What To Do: Evaluating Internal Controls During an Initial Public Offering
February 17, 2021
By Kristen Herman
As many private companies struggle to keep their doors open during the COVID-19 global pandemic, becoming a publicly traded company may become more appealing – yet the process presents many advantages, especially to smaller companies. As a public company, the business would gain greater access to capital and have more opportunities for growth and expansion, while increasing its visibility. Public companies also have the benefit of offering equity awards to employees as additional compensation which can be attractive for potential job candidates. While being a public company has its advantages, an initial public offering (IPO) presents many challenges. One of these disadvantages is the cost associated with the IPO including accounting fees, legal fees, and filing fees. In addition, an IPO can take several months and the time invested by key personnel in the company is significant. Some other factors to consider include:
- How will this impact the management of the day-to-day operations of the company?
- Does the company have the right personnel in upper management to take the company public?
- Will the company have to adjust its accounting practices to comply with GAAP requirements?
These are all important considerations which need to be contemplated before taking the IPO plunge, but most importantly, has leadership considered the reporting and disclosure requirements that will be required as a public company? Public companies are required to file their financial statements on a quarterly basis with the SEC. In addition, under Section 404a of the Sarbanes Oxley (SOX) Act, management must assess its internal controls over financial reporting in its annual report. While the external auditors are not required to attest on the company’s internal controls over financial reporting under Section 404b until the company exceeds certain market capitalization and revenue thresholds, even management’s assessment can be quite cumbersome for a company that was accustomed to operating in a less formalized environment. There are several ways that management can prepare for this transition.
It is recommended that the company perform a SOX readiness exercise prior to going public; often a year or more in advance. Engaging a consultant or hiring an individual with expertise in internal controls is key to a successful SOX implementation. This individual(s) would be responsible for developing an overall project plan and timeline and identifying key stakeholders. The key stakeholders and processes can be identified through the risk assessment process by mapping the financial statement accounts to processes and assessing the overall account-related risk and materiality.
Process Owner Education
It is crucial that the key stakeholders are educated on the overall process and importance of evaluating internal controls. Holding a process owner training meeting is key to a successful implementation. The process owners need to not only understand the overall process, but what is expected of them. Management-review controls, precision level, evidence of review, and accuracy and completeness of information used in the control are all concepts that process owners should be knowledgeable about in order to effectively execute controls.

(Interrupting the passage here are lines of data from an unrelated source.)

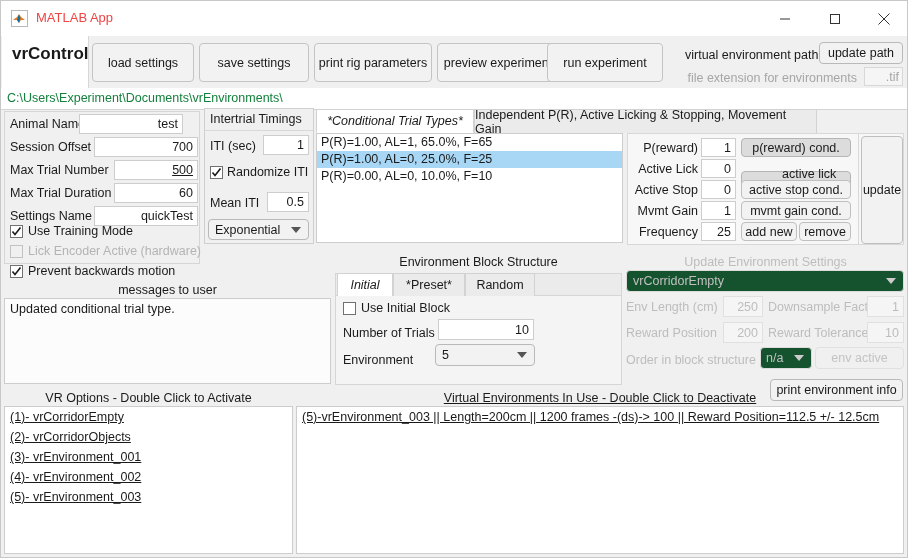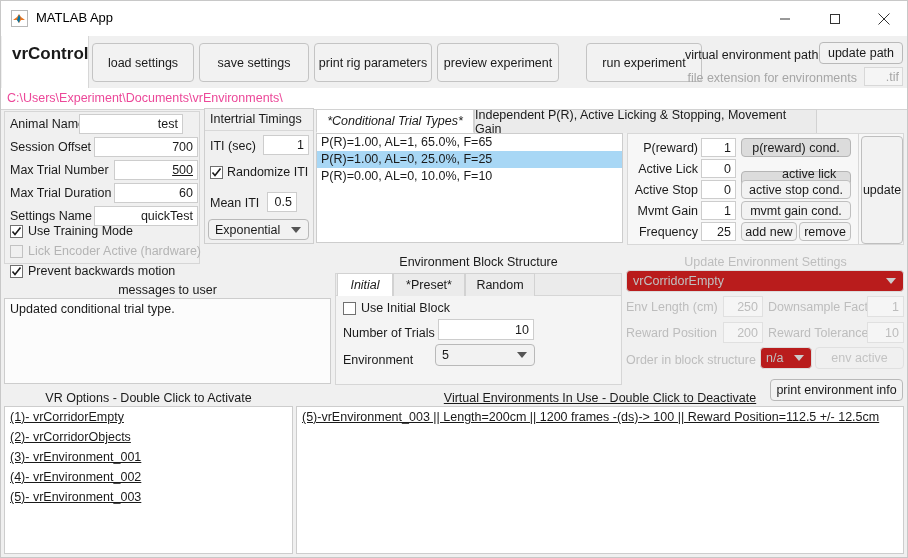--- a/index.html
+++ b/index.html
@@ -29,21 +29,21 @@
   }
   .title-icon {
     position: absolute; left: 10px; top: 9px; width: 17px; height: 17px;
     background: #ffffff;
     border: 1px solid #b8b8b8;
     box-sizing: border-box;
     overflow: hidden;
   }
   .title-text {
     position: absolute; left: 35px; top: 9px;
-    font-size: 13px; color: #000000;
+    font-size: 13px; color: #ef4444;
   }
   .win-btns {
     position: absolute; right: 0; top: 0; height: 35px;
   }
   .win-btn {
     display: inline-block; width: 46px; height: 35px;
     position: relative; vertical-align: top;
   }
   .win-btn svg { position: absolute; left: 50%; top: 50%; transform: translate(-50%,-50%); }
 
@@ -96,21 +96,21 @@
     display: flex; align-items: center; justify-content: flex-end;
     padding-right: 3px;
   }
 
   
   .pathbar {
     position: absolute; left: 0; top: 87px; width: 906px; height: 21px;
     background: #ffffff; border-bottom: 1px solid #d4d4d4;
   }
   .pathbar span {
-    position: absolute; left: 6px; top: 3px; font-size: 12.5px; color: #ec4899;
+    position: absolute; left: 6px; top: 3px; font-size: 12.5px; color: #15803d;
   }
 
   
   .fieldlabel { position: absolute; font-size: 12.5px; color: #1a1a1a; }
   .fieldbox {
     position: absolute; background: #ffffff;
     border: 1px solid #cdcdcd; box-sizing: border-box;
     font-size: 12.5px; color: #1a1a1a;
     display: flex; align-items: center; justify-content: flex-end;
     padding-right: 4px;
@@ -144,21 +144,21 @@
     font-size: 12.5px; color: #1a1a1a;
     display: flex; align-items: center;
     padding-left: 6px; cursor: pointer;
   }
   .dropdown .arrow {
     position: absolute; right: 7px; top: 50%; transform: translateY(-50%);
     width: 0; height: 0;
     border-left: 5px solid transparent; border-right: 5px solid transparent;
     border-top: 6px solid #555;
   }
-  .dropdown.disabled { background: #b91c1c; border-color: #dcdcdc; color: #c0c0c0; text-align: right; }
+  .dropdown.disabled { background: #14532d; border-color: #dcdcdc; color: #c0c0c0; text-align: right; }
   .dropdown.disabled .arrow { border-top-color: #ccc; }
   .tab {
     position: absolute; height: 24px; box-sizing: border-box;
     font-size: 12.5px; color: #1a1a1a;
     display: flex; align-items: center; justify-content: center;
     background: #ebebeb; border: 1px solid #d2d2d2; border-bottom: none;
     cursor: pointer;
   }
   .tab.active { background: #ffffff; border-bottom: 1px solid #ffffff; font-style: italic; }
   .listbox {
@@ -277,21 +277,21 @@
 
   <div class="toolbar">
     <div class="apptab">
       <span>vrControl</span>
     </div>
 
     <div class="tbtn" style="left:91px;width:102px;">load settings</div>
     <div class="tbtn" style="left:198px;width:110px;">save settings</div>
     <div class="tbtn" style="left:313px;width:118px;">print rig parameters</div>
     <div class="tbtn" style="left:436px;width:122px;">preview experiment</div>
-    <div class="tbtn" style="left:585px;width:116px;">run experiment</div>
+    <div class="tbtn" style="left:546px;width:116px;">run experiment</div>
 
     <div class="vep-label">virtual environment path</div>
     <div class="updpath">update path</div>
     <div class="fext-label">file extension for environments</div>
     <div class="fext-box">.tif</div>
   </div>
 
   <div class="pathbar">
     <span>C:\Users\Experiment\Documents\vrEnvironments\</span>
   </div>
@@ -338,21 +338,21 @@
   <div class="fieldbox" style="left:262px;top:134px;width:46px;height:20px;">1</div>
 
   <div class="chkbox" style="left:209px;top:165px;">
     <svg width="11" height="11" viewBox="0 0 11 11">
         <polyline points="1.5,5.5 4,8.5 9.5,1.5" fill="none" stroke="#1a1a1a" stroke-width="1.6"></polyline>
       </svg>
   </div>
   <div class="chklabel" style="left:226px;top:164px;">Randomize ITI</div>
 
   <div class="fieldlabel" style="left:209px;top:195px;">Mean ITI</div>
-  <div class="fieldbox" style="left:266px;top:191px;width:30px;height:20px;">0.5</div>
+  <div class="fieldbox" style="left:266px;top:191px;width:42px;height:20px;">0.5</div>
 
   <div class="dropdown" style="left:207px;top:218px;width:101px;height:21px;">
     <span>Exponential</span>
     <span class="arrow"></span>
   </div>
 
   <div class="tab active" style="left:315px;top:108px;width:158px;">*Conditional Trial Types*</div>
   <div class="tab" style="left:473px;top:108px;width:343px;">Independent P(R), Active Licking &amp; Stopping, Movement Gain</div>
 
   <div class="listbox" style="left:315px;top:132px;width:307px;height:110px;">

Identification & Remediation of Control Gaps
Identifying design and operating gaps and remediating as early as possible reduces the potential for any significant deficiencies or material weaknesses. It is important to engage process owners in those remediation discussions to ensure they understand the issue, are on board with the suggested remediation plan, and are able to implement within the suggested timeframe. Remediation should be monitored to completion and re-tested as soon as possible.
Assessment of Entity-Level Controls (ELCs)
An evaluation of entity-level controls should also be performed using an internal controls framework, such as the COSO 2013 framework, which helps organizations design and implement internal controls in light of many changes in business and operating environments. The company will need to have the appropriate oversight and monitoring controls, which may result in the development of additional sub-committees such as an audit committee, disclosure committee, and/or compensation committee. Identifying the personnel with the knowledge and expertise to be committee members is critical. Additional ELCs, such as policies and procedures, employee handbooks, whistleblower reporting mechanisms, etc., may take time to create and roll out so the earlier the assessment can be performed, the more prepared the company will be.
While IPOs have both advantages and disadvantages, if a company makes the decision to go public, having an implementation plan and starting early is the key to success.